Adams et al v. Cline Agency, Inc. et al
Filing
146
ORDER denying 90 Motion for Summary Judgment and denying 130 Motion for Summary Judgment by Judge William J. Martinez on 6/14/12.(dkals, )
IN THE UNITED STATES DISTRICT COURT
FOR THE DISTRICT OF COLORADO
Judge William J. Martínez
Civil Action No. 10-cv-02758-WJM-KLM
DOUGLAS ADAMS, and
GAYLE ADAMS,
Plaintiffs,
v.
CLINE AGENCY, INC.,
ALLIED PROPERTY AND CASUALTY INSURANCE COMPANY,
AMCO INSURANCE COMPANY,
NATIONWIDE MUTUAL INSURANCE COMPANY, and
LYNN MICHEL,
Defendants.
ORDER DENYING THE PARTIES’ CROSS-MOTIONS FOR SUMMARY JUDGMENT
This action arises out of an insurance contract issued to Plaintiff Douglas Adams
by Defendants AMCO Insurance Company, Allied Property and Casualty Company,
and Nationwide Mutual Insurance Company (collectively “Nationwide”) through Cline
Agency and its agent, Lynn Michel. Before the Court are the following motions: (1)
Nationwide’s Motion for Summary Judgment (ECF No. 90); and (2) Plaintiffs’ CrossMotion for Summary Judgment (ECF No. 130). For the reasons set forth below, both
Motions are DENIED.
I. LEGAL STANDARD
Summary judgment is appropriate only if there is no genuine issue of material
fact and the moving party is entitled to judgment as a matter of law. Fed. R. Civ. P.
56(c); Celotex Corp. v. Catrett, 477 U.S. 317, 322 (1986); Henderson v. Inter-Chem
Coal Co., Inc., 41 F.3d 567, 569 (10th Cir. 1994). Whether there is a genuine dispute
as to a material fact depends upon whether the evidence presents a sufficient
disagreement to require submission to a jury or conversely, is so one-sided that one
party must prevail as a matter of law. Anderson v. Liberty Lobby, 477 U.S. 242, 248-49
(1986); Stone v. Autoliv ASP, Inc., 210 F.3d 1132 (10th Cir. 2000); Carey v.
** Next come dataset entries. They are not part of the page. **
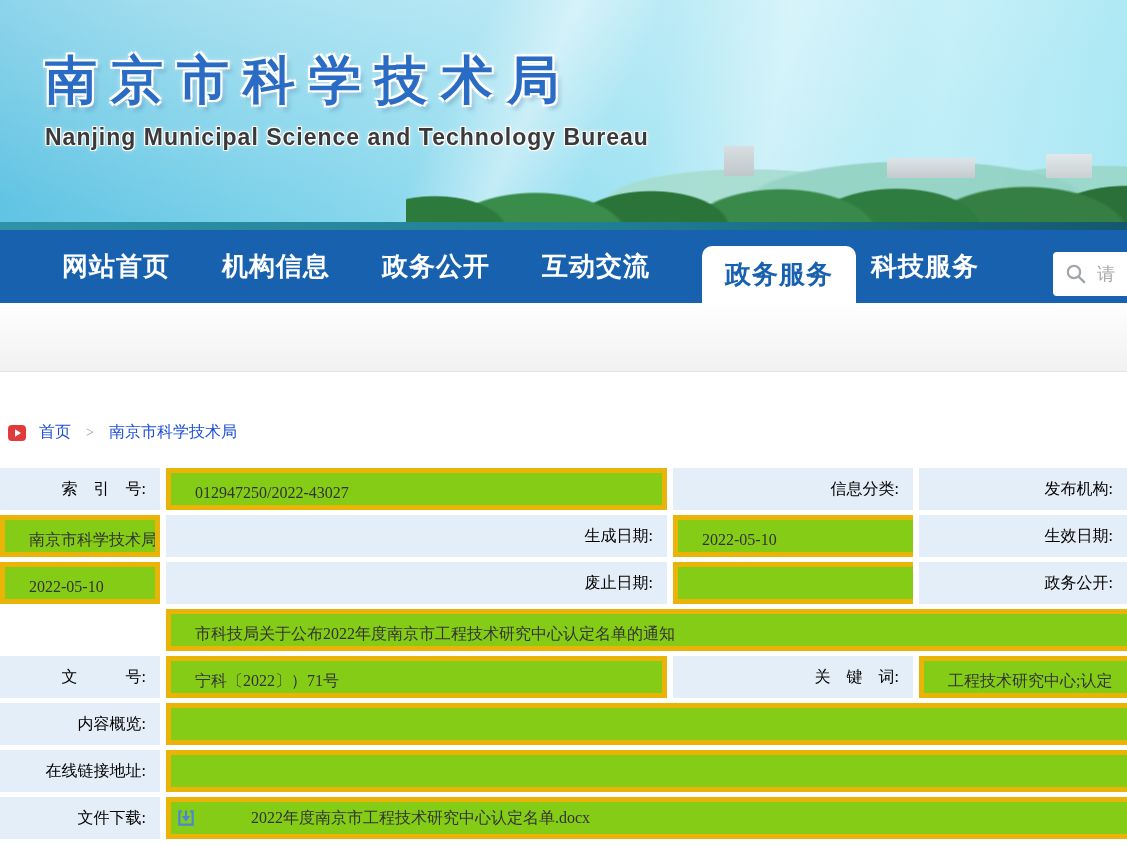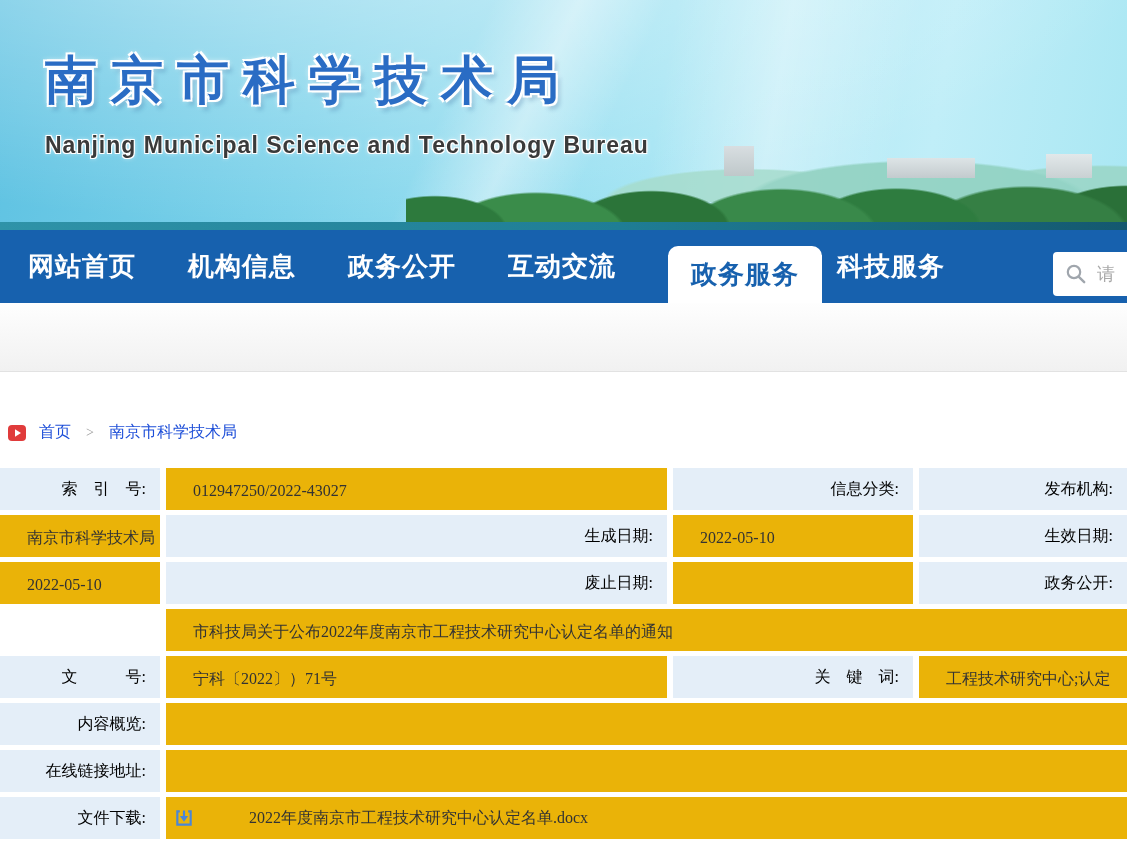--- a/index.html
+++ b/index.html
@@ -31,26 +31,26 @@
       radial-gradient(130px 60px at 34% 104%, #2b7439 58%, transparent 61%),
       radial-gradient(160px 76px at 52% 112%, #39894a 58%, transparent 61%),
       radial-gradient(140px 64px at 68% 104%, #2e7c3f 58%, transparent 61%),
       radial-gradient(170px 80px at 86% 112%, #357f44 58%, transparent 61%),
       radial-gradient(130px 56px at 100% 96%, #2a7038 58%, transparent 61%); }
   .banner-water { position:absolute; left:0; bottom:0; width:100%; height:8px;
     background:linear-gradient(90deg,#2f93a8,#1f7d95 55%,#14586f); }
   .banner-text { position:relative; padding:46px 0 0 45px; z-index:2; }
   .banner-title { font-size:52px; font-weight:bold; letter-spacing:14px; color:#2a6cc4;
     text-shadow:-2px -2px 0 #fff,2px -2px 0 #fff,-2px 2px 0 #fff,2px 2px 0 #fff,0 0 6px #fff,4px 5px 4px rgba(20,80,140,.28); }
-  .banner-subtitle { margin-top:16px; font-size:23px; font-weight:bold; letter-spacing:1px; color:#3a3a3a;
+  .banner-subtitle { margin-top:8px; font-size:23px; font-weight:bold; letter-spacing:1px; color:#3a3a3a;
     text-shadow:-1px -1px 0 #fff,1px -1px 0 #fff,-1px 1px 0 #fff,1px 1px 0 #fff,0 0 5px rgba(255,255,255,.9); }
 
   
   .navbar { position:relative; width:1127px; height:73px; background:#1761ae;
-    display:flex; align-items:center; padding-left:28px; }
+    display:flex; align-items:center; padding-left:62px; }
   .nav-item { color:#fff; font-size:26px; font-weight:bold; letter-spacing:1px;
     margin-right:52px; text-decoration:none; cursor:pointer; white-space:nowrap; }
   .nav-item.active { align-self:flex-end; background:#fff; color:#1761ae;
     height:57px; line-height:57px; padding:0 23px; margin-right:15px;
     border-radius:10px 10px 0 0; }
   .search-box { position:absolute; left:1053px; top:22px; width:130px; height:44px;
     background:#fff; border-radius:4px; display:flex; align-items:center; padding-left:12px; }
   .search-box svg { flex:0 0 auto; }
   .search-input { border:none; outline:none; width:80px; margin-left:10px;
     font-size:18px; color:#555; background:transparent; }
@@ -67,21 +67,21 @@
   .crumb { color:#1d4ed8; text-decoration:none; cursor:pointer; }
   .crumb-sep { color:#9b9b9b; margin:0 15px; font-size:14px; }
 
   
   .info-table { margin-top:25px; display:grid; width:1127px;
     grid-template-columns:160px 501px 240px 1fr;
     grid-auto-rows:42px; row-gap:5px; column-gap:6px;
     font-family:"Liberation Serif","DejaVu Serif",serif; font-size:16px; }
   .lbl { background:#e4eef8; color:#000000; text-align:right;
     padding-right:14px; line-height:42px; overflow:hidden; white-space:nowrap; }
-  .val { background:#eab308; border:3px solid #eab308; color:#333;
+  .val { background:#84cc16; border:5px solid #eab308; color:#333;
     padding-left:24px; line-height:40px; overflow:hidden; white-space:nowrap; }
   .val.cut { border-right:none; }
   .span3 { grid-column:2 / 5; }
   .file-cell { display:flex; align-items:center; padding-left:5px; }
   .file-cell svg { flex:0 0 auto; }
   .file-link { margin-left:55px; color:#333; text-decoration:none; cursor:pointer; }
 </style>
 </head>
 <body>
U.S. Postal
Service, 812 F.2d 621, 623 (10th Cir. 1987).
A fact is “material” if it pertains to an element of a claim or defense; a factual
dispute is “genuine” if the evidence is so contradictory that if the matter went to trial, a
reasonable party could return a verdict for either party. Anderson, 477 U.S. at 248.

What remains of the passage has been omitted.